Web interface edit records
====================
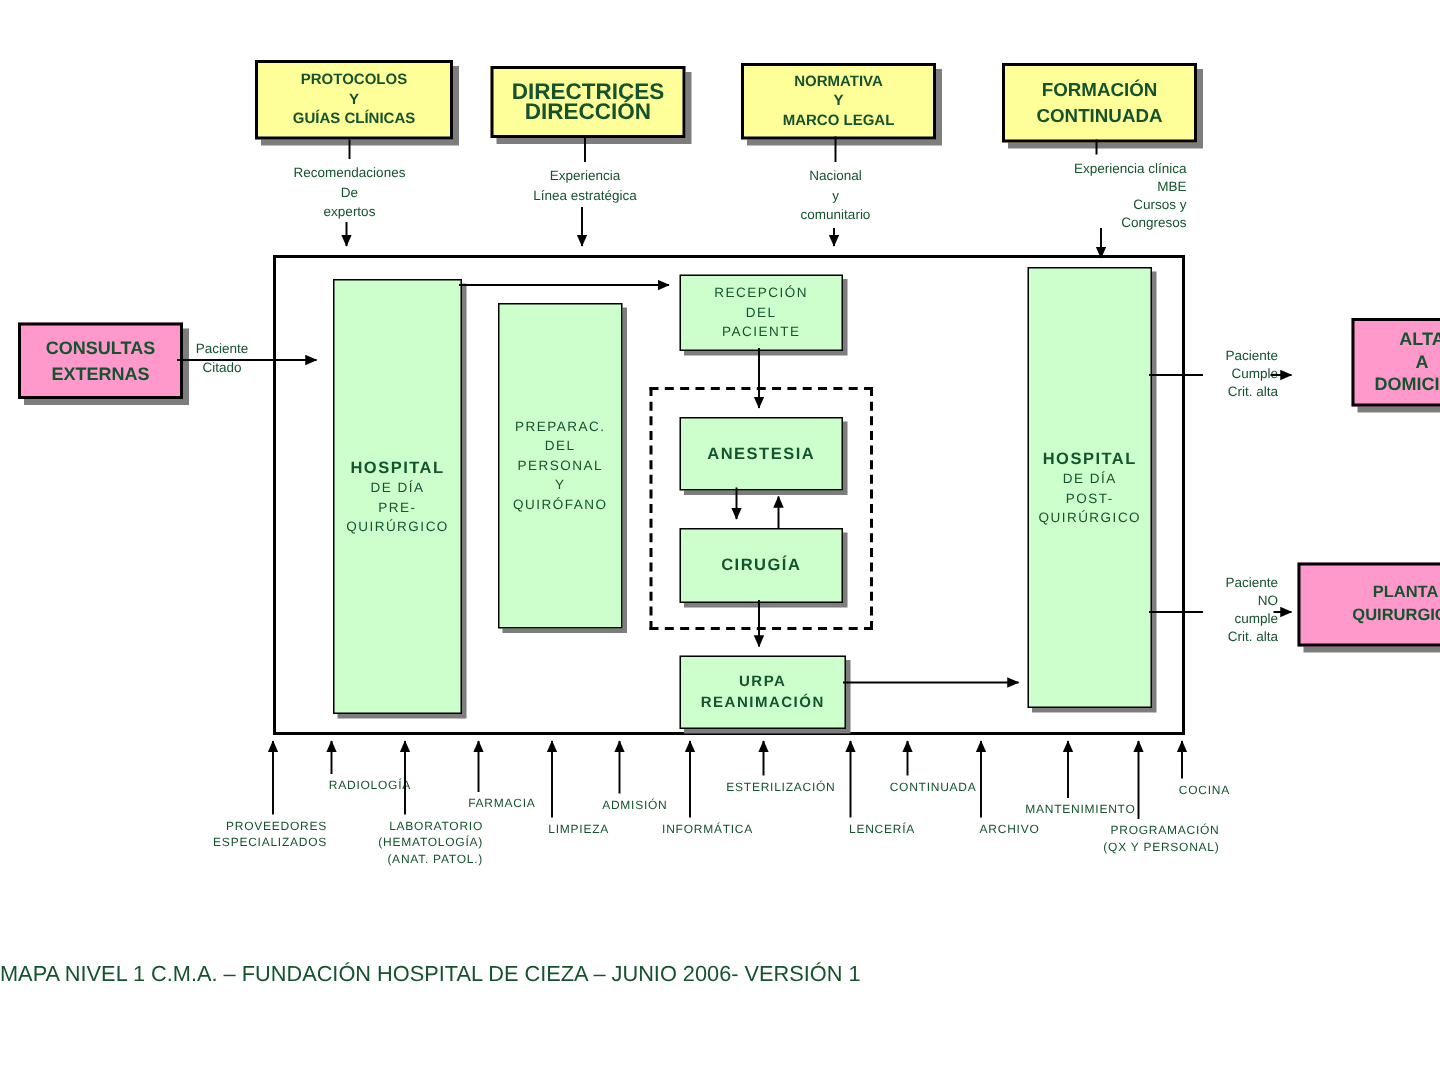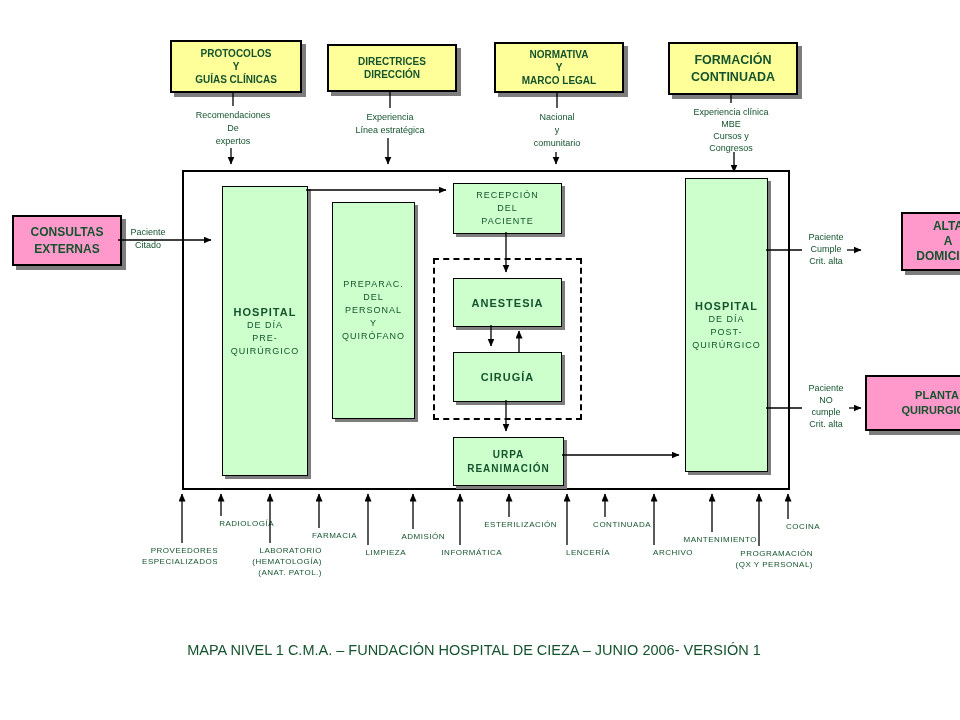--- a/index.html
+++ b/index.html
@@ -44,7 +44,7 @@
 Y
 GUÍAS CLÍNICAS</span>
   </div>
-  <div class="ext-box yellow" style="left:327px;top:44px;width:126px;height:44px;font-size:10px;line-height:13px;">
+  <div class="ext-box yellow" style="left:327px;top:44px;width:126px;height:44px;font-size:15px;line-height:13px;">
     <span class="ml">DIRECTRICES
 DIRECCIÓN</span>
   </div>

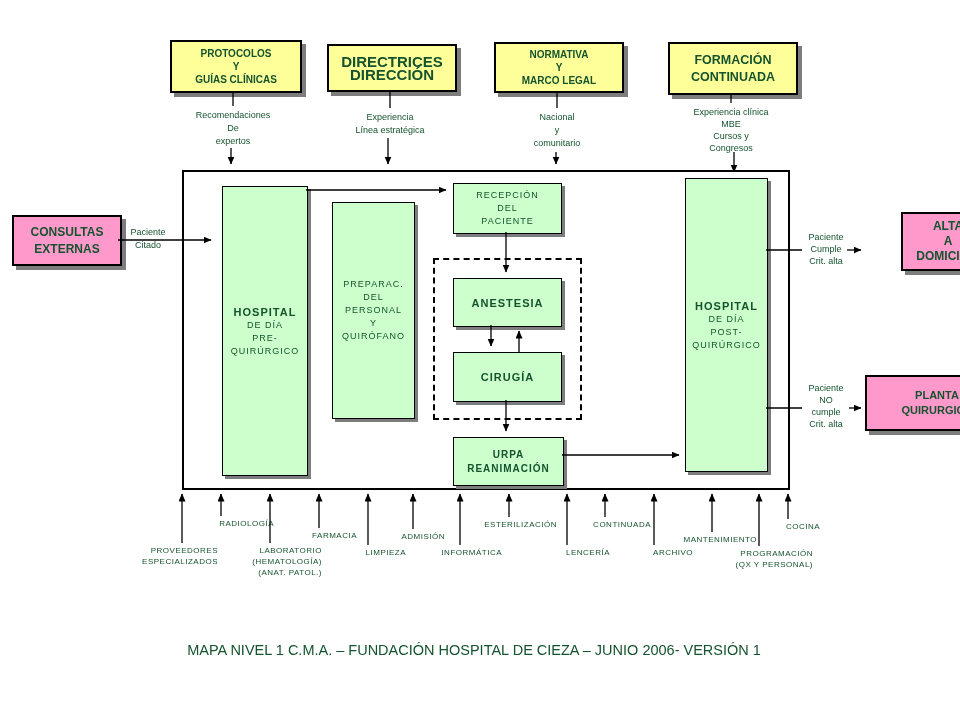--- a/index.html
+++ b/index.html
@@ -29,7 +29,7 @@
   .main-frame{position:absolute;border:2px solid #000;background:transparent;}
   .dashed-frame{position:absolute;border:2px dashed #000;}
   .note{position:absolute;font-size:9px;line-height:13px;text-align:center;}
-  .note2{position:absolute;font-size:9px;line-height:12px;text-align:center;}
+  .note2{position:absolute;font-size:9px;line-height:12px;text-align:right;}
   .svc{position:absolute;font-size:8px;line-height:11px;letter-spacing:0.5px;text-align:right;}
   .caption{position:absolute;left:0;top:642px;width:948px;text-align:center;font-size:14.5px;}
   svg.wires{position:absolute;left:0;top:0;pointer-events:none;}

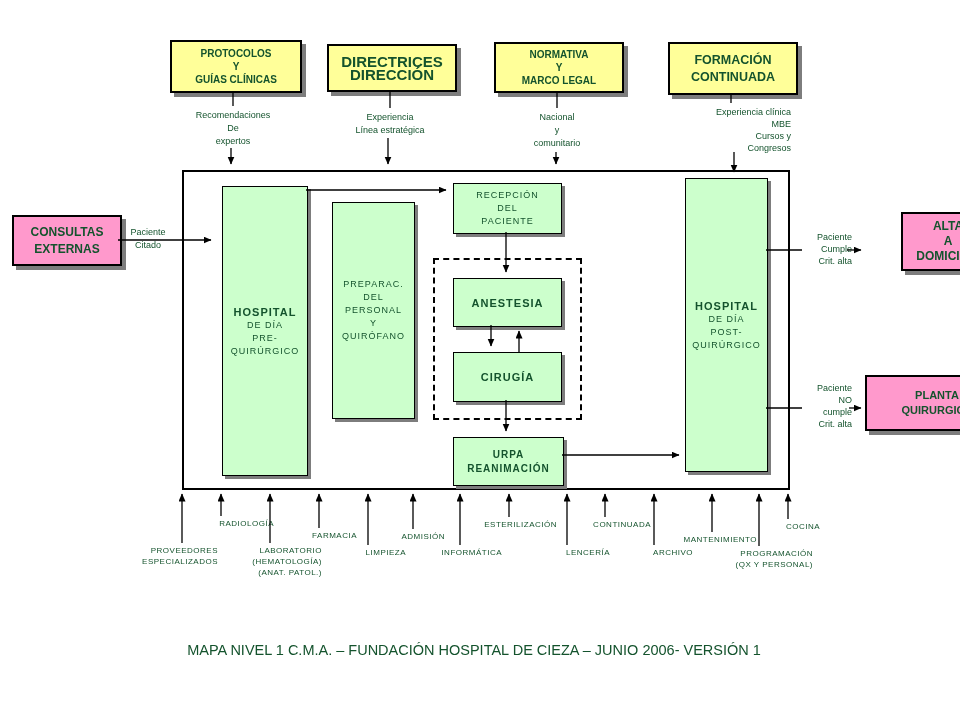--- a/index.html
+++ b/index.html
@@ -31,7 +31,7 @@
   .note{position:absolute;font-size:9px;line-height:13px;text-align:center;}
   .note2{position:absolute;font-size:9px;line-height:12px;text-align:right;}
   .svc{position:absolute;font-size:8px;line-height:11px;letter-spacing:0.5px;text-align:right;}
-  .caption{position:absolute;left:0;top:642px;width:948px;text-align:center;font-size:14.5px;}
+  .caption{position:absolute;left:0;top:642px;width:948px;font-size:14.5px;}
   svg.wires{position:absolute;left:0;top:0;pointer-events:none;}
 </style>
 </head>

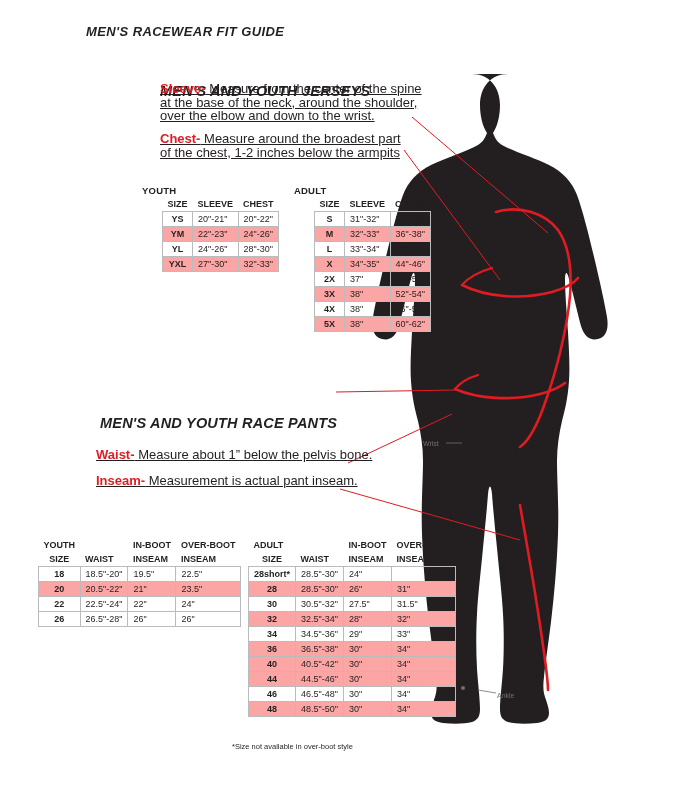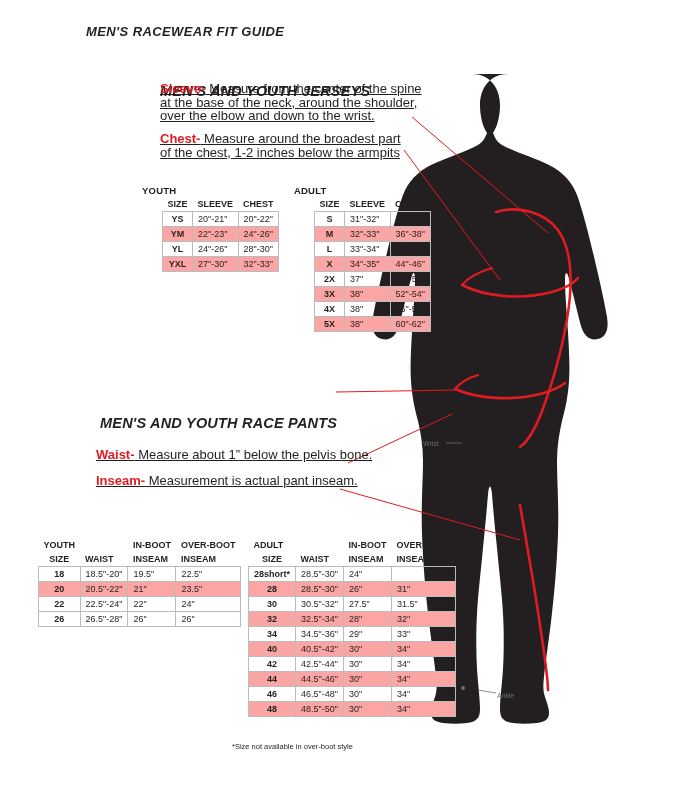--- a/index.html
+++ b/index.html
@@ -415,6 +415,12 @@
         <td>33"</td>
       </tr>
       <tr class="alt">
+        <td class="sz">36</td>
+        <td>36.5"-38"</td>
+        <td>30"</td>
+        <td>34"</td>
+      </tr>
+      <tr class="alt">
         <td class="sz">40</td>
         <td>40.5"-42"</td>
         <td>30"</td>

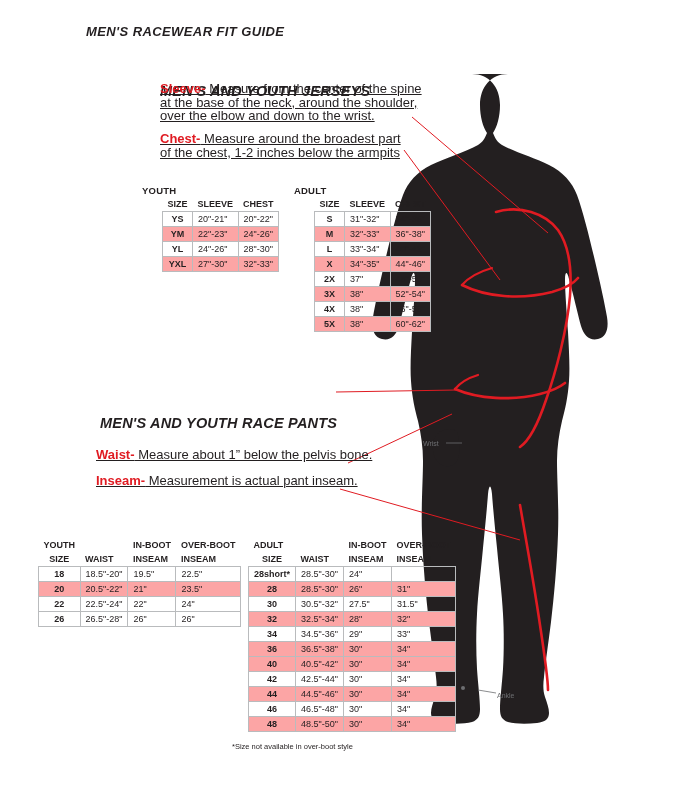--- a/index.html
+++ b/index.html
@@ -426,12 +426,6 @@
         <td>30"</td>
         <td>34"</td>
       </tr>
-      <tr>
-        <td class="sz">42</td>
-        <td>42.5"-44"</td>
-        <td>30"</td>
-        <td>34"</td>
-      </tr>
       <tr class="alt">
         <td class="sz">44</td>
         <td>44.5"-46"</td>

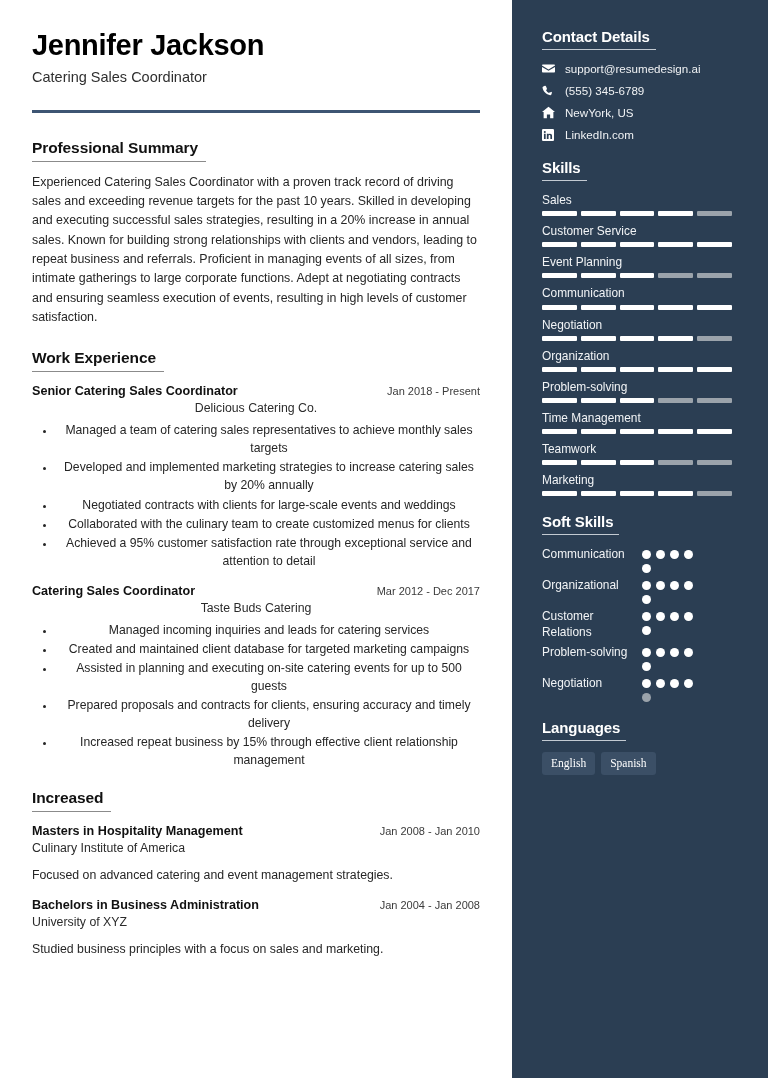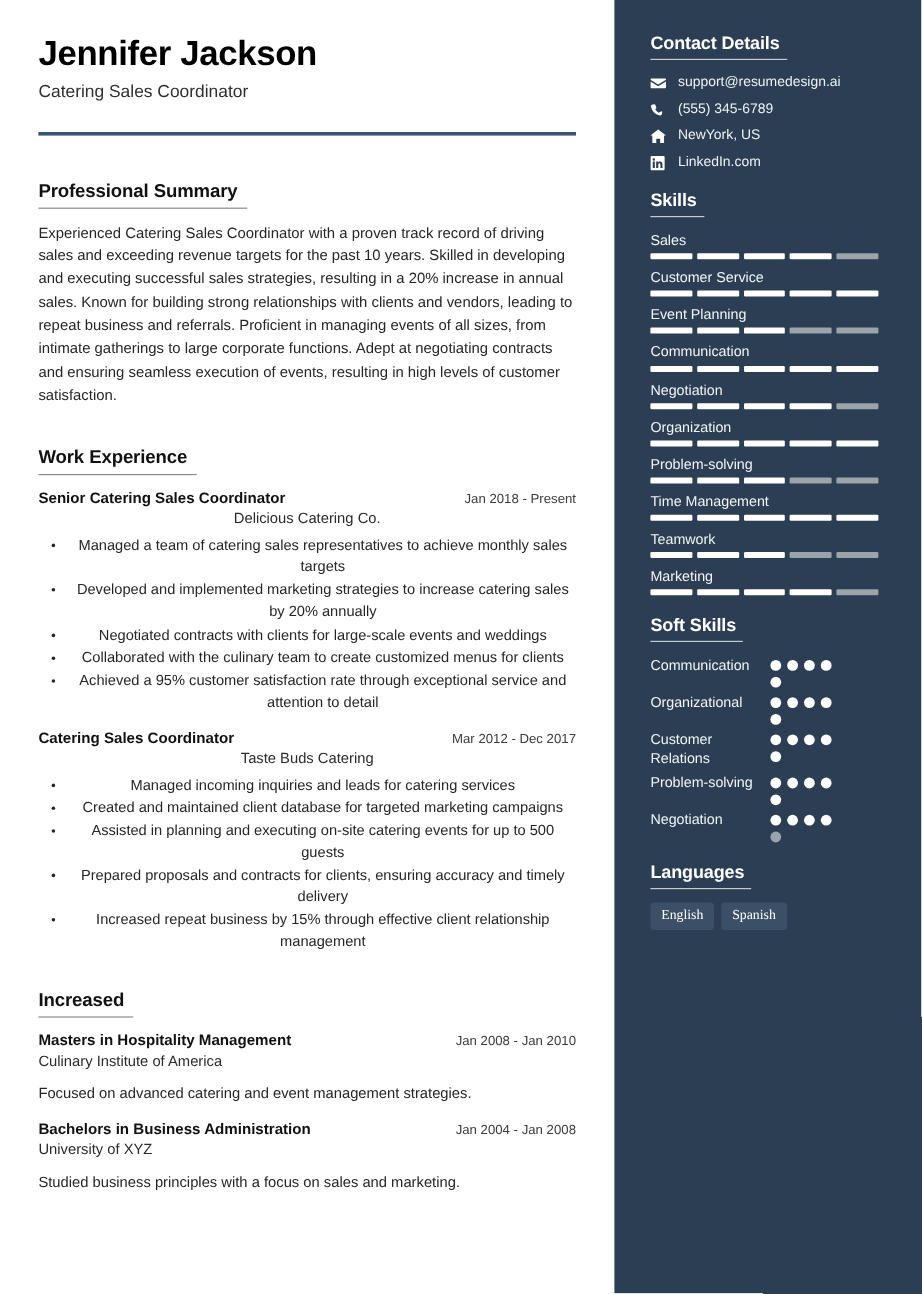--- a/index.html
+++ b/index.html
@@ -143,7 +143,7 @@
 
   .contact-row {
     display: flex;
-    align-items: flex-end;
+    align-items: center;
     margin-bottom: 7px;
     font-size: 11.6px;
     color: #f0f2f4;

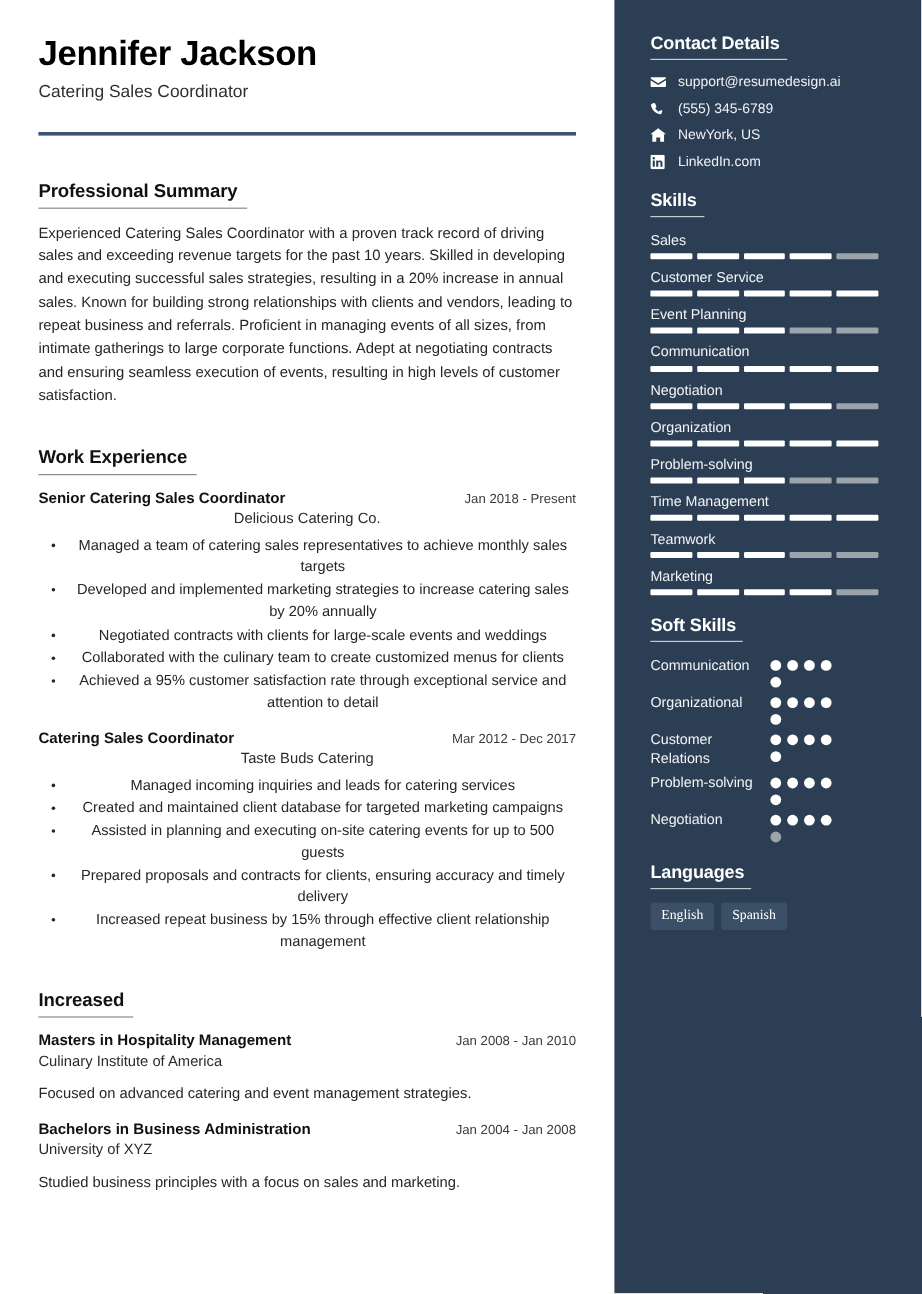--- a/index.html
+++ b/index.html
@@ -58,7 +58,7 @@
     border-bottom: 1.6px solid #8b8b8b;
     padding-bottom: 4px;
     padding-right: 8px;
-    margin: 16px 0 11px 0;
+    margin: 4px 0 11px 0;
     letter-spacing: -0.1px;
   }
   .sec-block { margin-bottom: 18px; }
====================
■ **TASK PROMPT**:
Copy each line from the records above that includes the string "width".

■ **TASK SOLUTION**:
-  <div class="ext-box yellow" style="left:327px;top:44px;width:126px;height:44px;font-size:10px;line-height:13px;">
+  <div class="ext-box yellow" style="left:327px;top:44px;width:126px;height:44px;font-size:15px;line-height:13px;">
   .caption{position:absolute;left:0;top:642px;width:948px;text-align:center;font-size:14.5px;}
-  .caption{position:absolute;left:0;top:642px;width:948px;text-align:center;font-size:14.5px;}
+  .caption{position:absolute;left:0;top:642px;width:948px;font-size:14.5px;}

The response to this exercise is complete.